Chinese Ambassador Qiu Guohong said the deployment of the Terminal High Altitude Area Defense system had a "serious impact" on the mutual trust between the two countries, calling it "the biggest hurdle" for the development of bilateral relations.
"Many South Koreans say Beijing is retaliating against Seoul. But exchange and cooperation between countries call for political common ground, and we need to quickly find ways to resolve the issue," Qiu said in a business forum in South Korea's southern resort island of Jeju.
China has imposed restrictions on South Korean imports and banned the sale of group tour packages to its neighbor in protest of the U.S. missile system in South Korea.

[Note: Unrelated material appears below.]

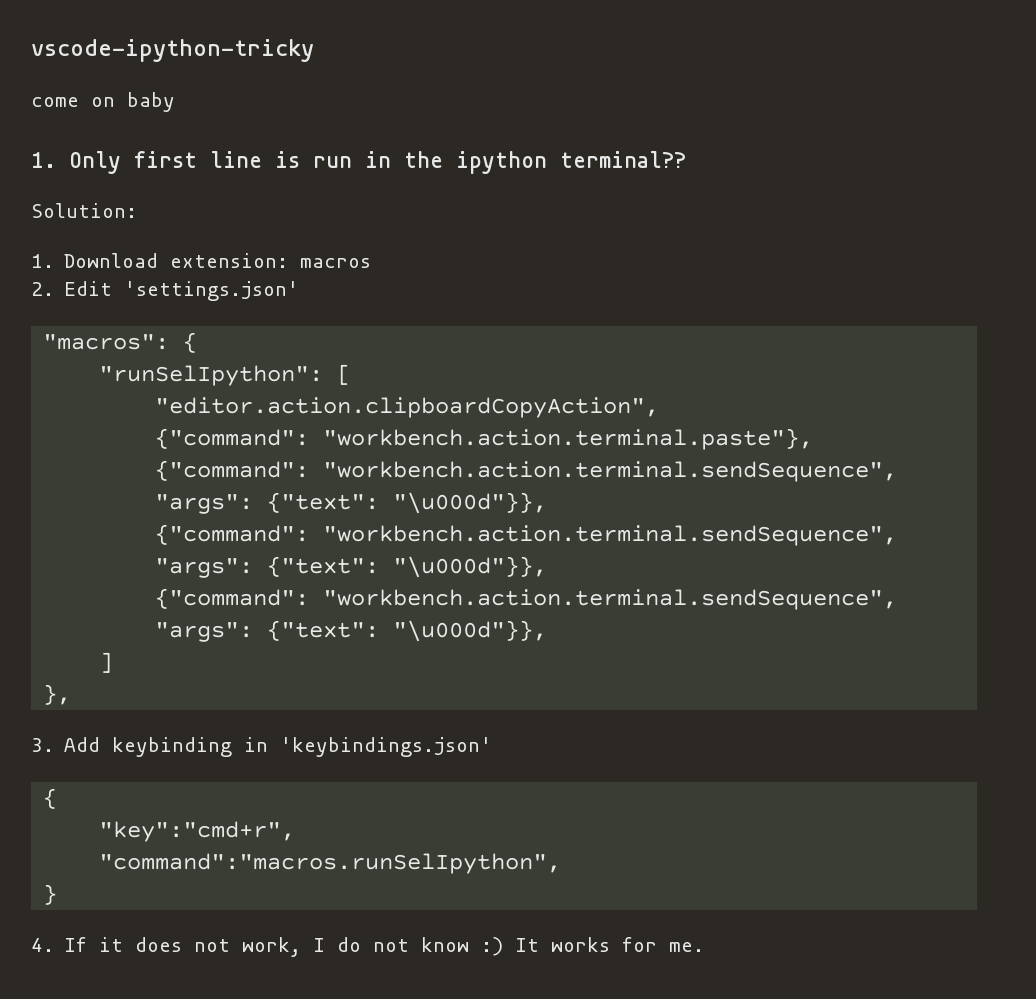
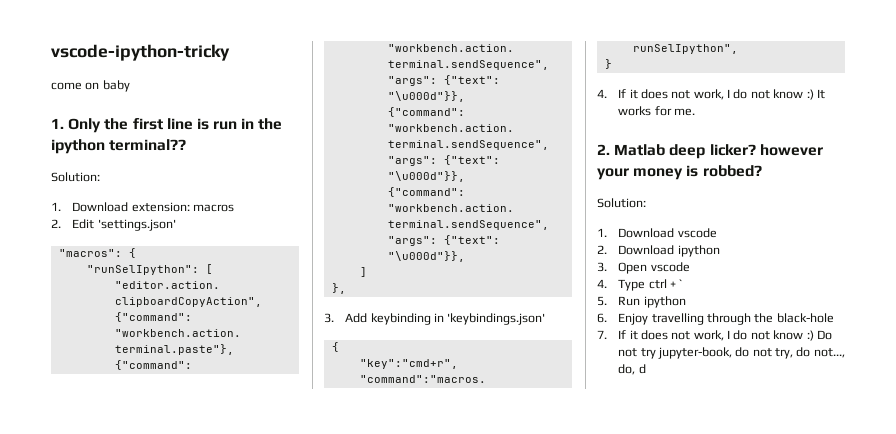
(121, 162) none -> [104,118,129,130] the
(705, 947) none -> [597,144,823,159] [597,165,762,180] [597,198,646,208] [597,228,717,238] [597,245,720,257] [597,262,690,274] [597,279,683,291] [597,296,686,308] [597,313,834,325] [597,330,832,341] [618,347,845,359] [618,364,646,375] // 2. Matlab deep licker? however your money is robbed? // Solution: // 1. Download vscode // 2. Download ipython // 3. Open vscode // 4. Type ctrl + ` // 5. Run ipython // 6. Enjoy travelling through the black-hole // 7. If it does not work, I do not know :) Do not try jupyter-book, do not try, do not..., do, d

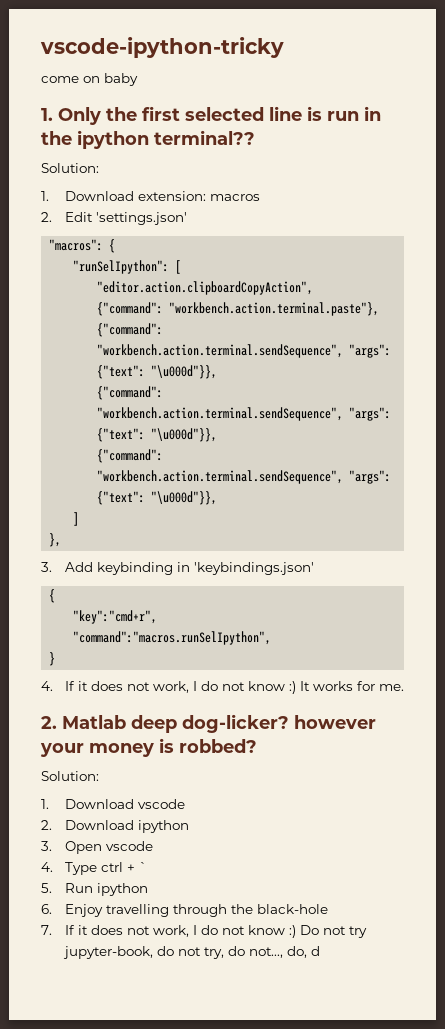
(163, 124) none -> [185,107,264,121] selected
[709,144,756,156] licker? -> [182,714,289,733] dog-licker?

Seoul and Washington said the missile system is only meant to counter North Korea's evolving nuclear and missile threats. But China has repeatedly pressed South Korea to withdraw the THAAD system out of concern that the deployment could hurt Beijing's security interests.
Qiu also reiterated that Beijing is against North Korea's missile and nuclear programs, though he said sanctions cannot fundamentally settle the issue.
China is North Korea's most important trading partner and key source of food and fuel, giving Beijing significant leverage over Pyongyang.
Critics claim that China has been reluctant to enforce tougher U.N. sanctions against North Korea apparently out of concerns that such a move could destabilize its communist ally.